--- START ---
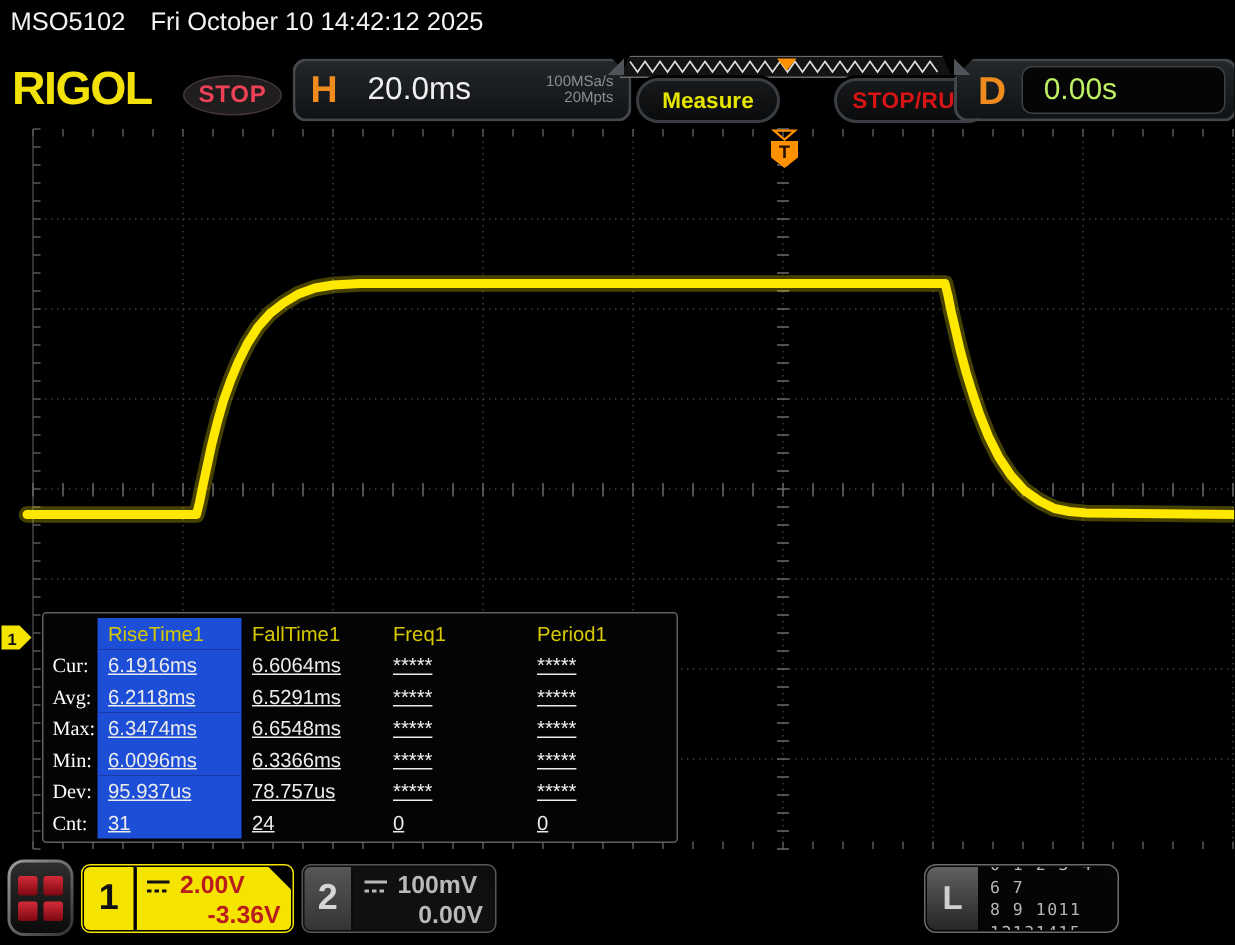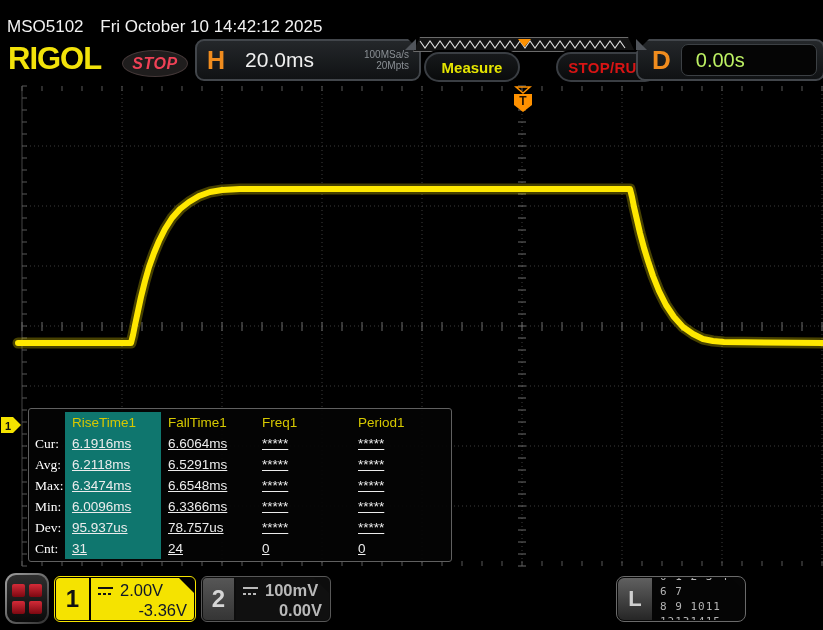--- a/index.html
+++ b/index.html
@@ -7,7 +7,7 @@
           font-family:"Liberation Sans",sans-serif;color:#e8e8e8;}
 
   
-  #topbar{position:absolute;left:0;top:12px;width:823px;height:30px;line-height:30px;
+  #topbar{position:absolute;left:0;top:0;width:823px;height:30px;line-height:30px;
           font-size:17px;color:#f2f2f2;}
   #topbar .model{margin-left:7px;font-weight:500;}
   #topbar .datetime{margin-left:12px;font-weight:500;}

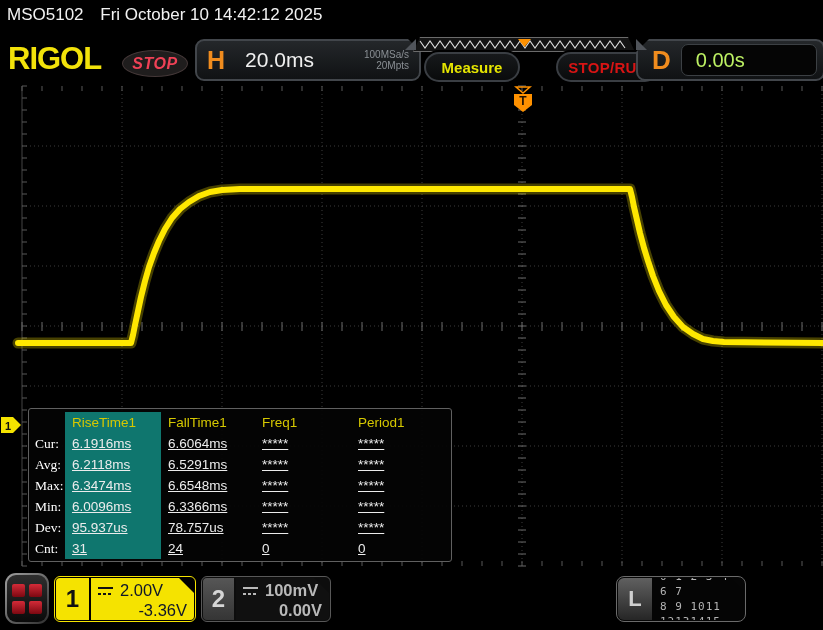--- a/index.html
+++ b/index.html
@@ -17,7 +17,7 @@
         font-weight:bold;font-size:31px;letter-spacing:-1px;color:#f2e20a;}
   #stop-badge{position:absolute;left:122px;top:50px;width:64px;height:25px;border-radius:50%;
         background:#1f1d1d;border:1px solid #443838;display:flex;align-items:center;justify-content:center;
-        color:#ef4156;font-weight:bold;font-size:16px;letter-spacing:.5px;font-style:italic;}
+        color:#ef4156;font-weight:bold;font-size:16px;letter-spacing:.5px;}
   .hbox{position:absolute;background:linear-gradient(#24272a,#101214);border:2px solid #42464b;
         border-radius:9px;display:flex;align-items:center;}
   #h-box{left:195px;top:39px;width:222px;height:38px;

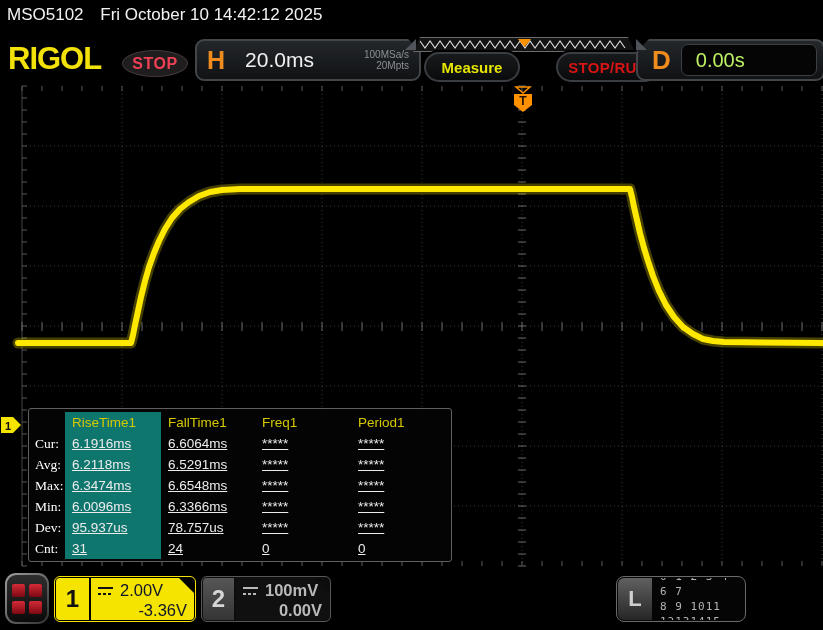--- a/index.html
+++ b/index.html
@@ -55,7 +55,7 @@
   #meas-panel .mhead{color:#d6c800;padding-left:7px;}
   #meas-panel .mlabel{color:#ffffff;padding-left:6px;font-family:Liberation Serif, serif;}
   #meas-panel .mval{color:#ececec;padding-left:7px;text-decoration:underline;}
-  #meas-panel .hl{background:#0f766e;height:21px;line-height:21px;}
+  #meas-panel .hl{background:#1d4ed8;height:21px;line-height:21px;}
 
   
   #menu-btn{position:absolute;left:5px;top:573px;width:44px;height:51px;border-radius:11px;

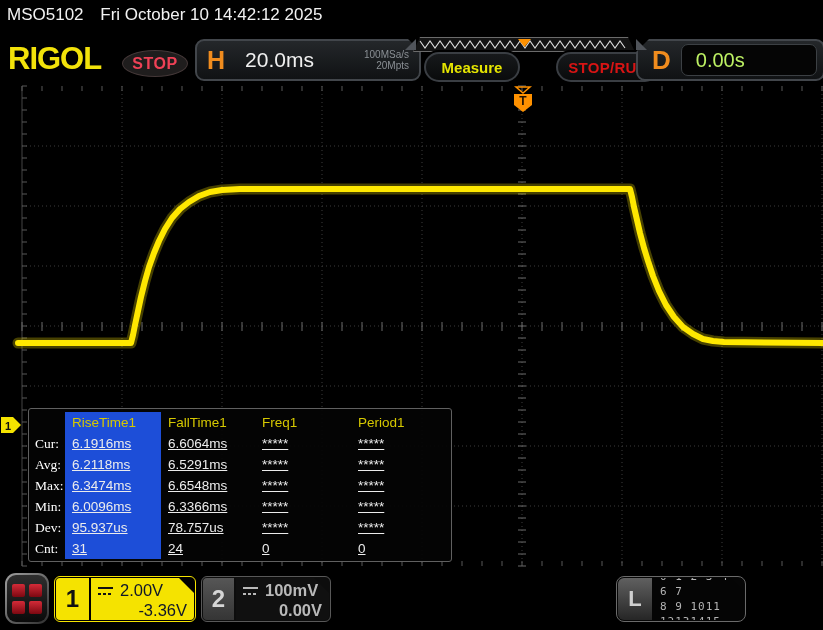--- a/index.html
+++ b/index.html
@@ -71,7 +71,7 @@
       justify-content:center;color:#111;font-weight:bold;font-size:24px;}
   #ch1 .body{flex:1;margin-left:2px;background:#f5e300;border-radius:0 4px 4px 0;
       clip-path:polygon(0 0,calc(100% - 15px) 0,100% 15px,100% 100%,0 100%);
-      color:#0f172a;font-weight:normal;font-size:16.5px;padding:3px 7px 0 6px;}
+      color:#b91c1c;font-weight:bold;font-size:16.5px;padding:3px 7px 0 6px;}
   #ch2{left:201px;width:130px;background:#0d0d0d;border:1px solid #585858;border-radius:6px;padding:1px;}
   #ch2 .tab{width:31px;background:linear-gradient(#565656,#353535);border-radius:4px 0 0 4px;display:flex;
       align-items:center;justify-content:center;color:#d6d6d6;font-weight:bold;font-size:24px;}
--- END ---
PROBLEM TO WORK ON: Return every record exactly, minus the pictures.

RESPONSE:
--- a/index.html
+++ b/index.html
@@ -7,7 +7,7 @@
           font-family:"Liberation Sans",sans-serif;color:#e8e8e8;}
 
   
-  #topbar{position:absolute;left:0;top:12px;width:823px;height:30px;line-height:30px;
+  #topbar{position:absolute;left:0;top:0;width:823px;height:30px;line-height:30px;
           font-size:17px;color:#f2f2f2;}
   #topbar .model{margin-left:7px;font-weight:500;}
   #topbar .datetime{margin-left:12px;font-weight:500;}

--- a/index.html
+++ b/index.html
@@ -17,7 +17,7 @@
         font-weight:bold;font-size:31px;letter-spacing:-1px;color:#f2e20a;}
   #stop-badge{position:absolute;left:122px;top:50px;width:64px;height:25px;border-radius:50%;
         background:#1f1d1d;border:1px solid #443838;display:flex;align-items:center;justify-content:center;
-        color:#ef4156;font-weight:bold;font-size:16px;letter-spacing:.5px;font-style:italic;}
+        color:#ef4156;font-weight:bold;font-size:16px;letter-spacing:.5px;}
   .hbox{position:absolute;background:linear-gradient(#24272a,#101214);border:2px solid #42464b;
         border-radius:9px;display:flex;align-items:center;}
   #h-box{left:195px;top:39px;width:222px;height:38px;

--- a/index.html
+++ b/index.html
@@ -55,7 +55,7 @@
   #meas-panel .mhead{color:#d6c800;padding-left:7px;}
   #meas-panel .mlabel{color:#ffffff;padding-left:6px;font-family:Liberation Serif, serif;}
   #meas-panel .mval{color:#ececec;padding-left:7px;text-decoration:underline;}
-  #meas-panel .hl{background:#0f766e;height:21px;line-height:21px;}
+  #meas-panel .hl{background:#1d4ed8;height:21px;line-height:21px;}
 
   
   #menu-btn{position:absolute;left:5px;top:573px;width:44px;height:51px;border-radius:11px;

--- a/index.html
+++ b/index.html
@@ -71,7 +71,7 @@
       justify-content:center;color:#111;font-weight:bold;font-size:24px;}
   #ch1 .body{flex:1;margin-left:2px;background:#f5e300;border-radius:0 4px 4px 0;
       clip-path:polygon(0 0,calc(100% - 15px) 0,100% 15px,100% 100%,0 100%);
-      color:#0f172a;font-weight:normal;font-size:16.5px;padding:3px 7px 0 6px;}
+      color:#b91c1c;font-weight:bold;font-size:16.5px;padding:3px 7px 0 6px;}
   #ch2{left:201px;width:130px;background:#0d0d0d;border:1px solid #585858;border-radius:6px;padding:1px;}
   #ch2 .tab{width:31px;background:linear-gradient(#565656,#353535);border-radius:4px 0 0 4px;display:flex;
       align-items:center;justify-content:center;color:#d6d6d6;font-weight:bold;font-size:24px;}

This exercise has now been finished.